Я приглушенно вскрикнула, но все уже случилось. Точнее, случилось бы. Здесь, в Париже. И настоящее, каким я его знала, из-за этого стало бы другим. Изображение в зеркале пришло в движение, словно покрывалось пеленой. Оно расплывалось все больше, пока наконец ничего уже было не разобрать, осталась только мутноватая серебристая поверхность зеркала.
– Теперь ты все знаешь, – сказала Эсперанца.
– Да ничего я не знаю, – потрясенно запротестовала я. – Какое событие нужно предотвратить, чтобы всего этого не случилось? Скажи, что мне делать!
– Правильное решение можно принять только самостоятельно. – Эсперанца снова завесила зеркало покрывалом. В солнечных лучах ее лицо походило на просвечивающий пергамент. Вдруг она наклонила голову, будто что-то услышала.
– А теперь тебе пора. Ни с кем об этом не говори, – она взяла меня за руку и вывела назад в лавку. Я упиралась и снова пыталась что-то спрашивать, но она непреклонно вытолкнула меня на улицу. Едва я оказалась за порогом, как дверь, а следом и прилавок закрыли изнутри и заперли на засов. Я несколько раз постучала, но внутри не слышалось никакого движения. Меня переполняли страх и чувство неопределенности. Я стала озираться в поисках Филиппа. Торговец духами тоже уже закрыл свою лавку, видимо, утратив желание продолжать перебранку.
Чья-то рука легла мне на плечо, и я в испуге обернулась. Передо мной стоял Филипп.
– Вот ты где, – с облегчением констатировал он. – Я тебя ищу. Куда ты пропала?
– Покупала кое-что, – я показала на стоявший рядом мешок.
– Дай понесу. – Подняв мешок, он закинул его за плечи. – Да там полно всякой всячины. Где ты так быстро все это достала?
– Вон в той лавке. Она только что была открыта.
– Правда? Странно. В последнее время я часто здесь прохожу, но она всегда наглухо заперта. Как и теперь.
Я открыла рот, чтобы все ему объяснить, но мне тут же вспомнилось предостережение Эсперанцы никому ничего не рассказывать.
– Не могу тебе этого сказать, – заявила я.

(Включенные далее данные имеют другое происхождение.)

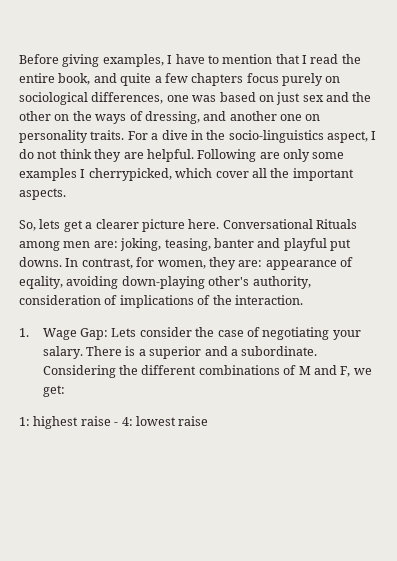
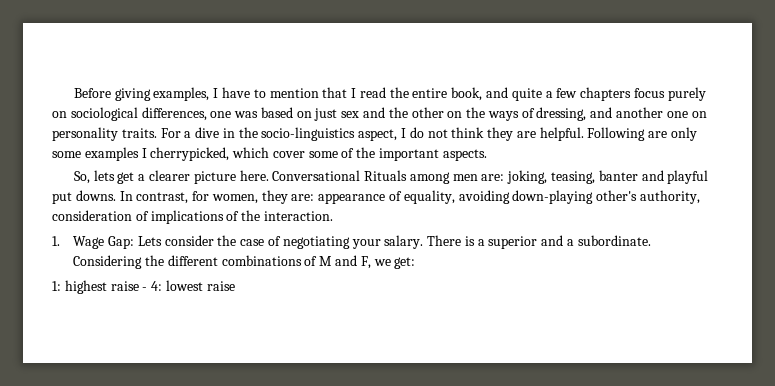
- Following are only some examples I cherrypicked, which cover all the important aspects.
+ Following are only some examples I cherrypicked, which cover some of the important aspects.
- In contrast, for women, they are: appearance of eqality, avoiding down-playing other's authority, consideration of implications of the interaction.
+ In contrast, for women, they are: appearance of equality, avoiding down-playing other's authority, consideration of implications of the interaction.

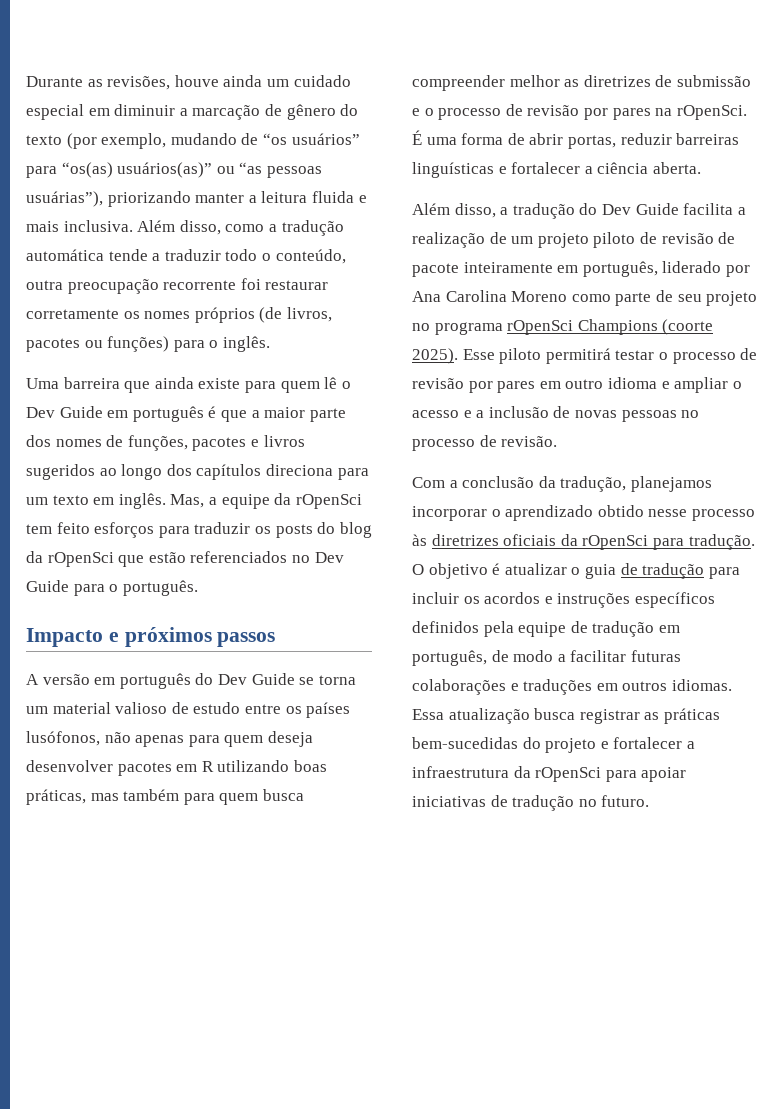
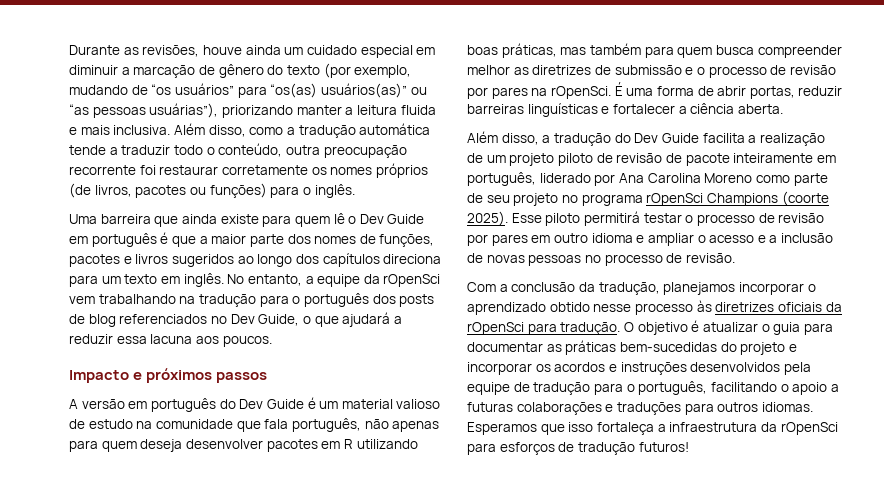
- Mas, a equipe da rOpenSci tem feito esforços para traduzir os posts do blog da rOpenSci que estão referenciados no Dev Guide para o português.
+ No entanto, a equipe da rOpenSci vem trabalhando na tradução para o português dos posts de blog referenciados no Dev Guide, o que ajudará a reduzir essa lacuna aos poucos.
- A versão em português do Dev Guide se torna um material valioso de estudo entre os países lusófonos, não apenas para quem deseja desenvolver pacotes em R utilizando boas práticas, mas também para quem busca compreender melhor as diretrizes de submissão e o processo de revisão por pares na rOpenSci.
+ A versão em português do Dev Guide é um material valioso de estudo na comunidade que fala português, não apenas para quem deseja desenvolver pacotes em R utilizando boas práticas, mas também para quem busca compreender melhor as diretrizes de submissão e o processo de revisão por pares na rOpenSci.
- O objetivo é atualizar o guia de tradução para incluir os acordos e instruções específicos definidos pela equipe de tradução em português, de modo a facilitar futuras colaborações e traduções em outros idiomas. Essa atualização busca registrar as práticas bem-sucedidas do projeto e fortalecer a infraestrutura da rOpenSci para apoiar iniciativas de tradução no futuro.
+ O objetivo é atualizar o guia para documentar as práticas bem-sucedidas do projeto e incorporar os acordos e instruções desenvolvidos pela equipe de tradução para o português, facilitando o apoio a futuras colaborações e traduções para outros idiomas. Esperamos que isso fortaleça a infraestrutura da rOpenSci para esforços de tradução futuros!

– Понимаю. Блокировка, да?
Я только кивнула. В животе громко урчало. От стресса. Он частенько действовал на меня как хорошее слабительное. Нужно было узнать у Эсперанцы, нет ли у нее туалета.
– Далеко еще до Гастона? – справилась я.
– Минут пятнадцать, не больше.
Четверть часа еще можно выдержать, если, конечно, не случится ничего непредвиденного. Гастон сразу же отведет меня к Себастьяно, и тогда все будет в ажуре. Рядом с Себастьяно я становилась достаточно стрессоустойчивой. А пока лучше всего было отвлечься на какую-нибудь захватывающую любовную историю.
– А что там, собственно, у Сесиль с этим надушенным камзолом? – спросила я по дороге. – Почему ты хочешь его убить? И почему они живут врозь? Или лучше так: почему она вообще вышла за него? Ведь наверняка не по любви, а?
Филипп презрительно фыркнул.
– Конечно, она вышла за этого кретина не по любви! Разве он похож на человека, которого можно полюбить?
– Ну, может, у него богатый внутренний мир.
– О да. Золотое сердце, – в его голосе слышалось раздражение.
– Значит, она вышла за него замуж из-за денег?
– Разумеется. Какая еще может быть причина у такой прекрасной и одаренной женщины сочетаться браком с таким мерзавцем, как Батист?
– Его зовут Батист? Судя по всему, они не нашли общего языка, да? Погоди, дай угадаю. Он оказался старым скрягой.
– Если бы только это! Он от нее такого требовал!
– Чего «такого»?
Филипп откашлялся.
– Ты живешь в отдаленном времени и наверняка превосходишь меня в знаниях, но ты еще совсем дитя. Я не могу говорить с тобой о таких вещах, – уши его покраснели, как помидоры.
– О, – теперь меня не на шутку разобрало любопытство. – Это я просто выгляжу так молодо. А на самом деле я уже взрослая. Ты спокойно можешь мне все рассказать. Я переживу.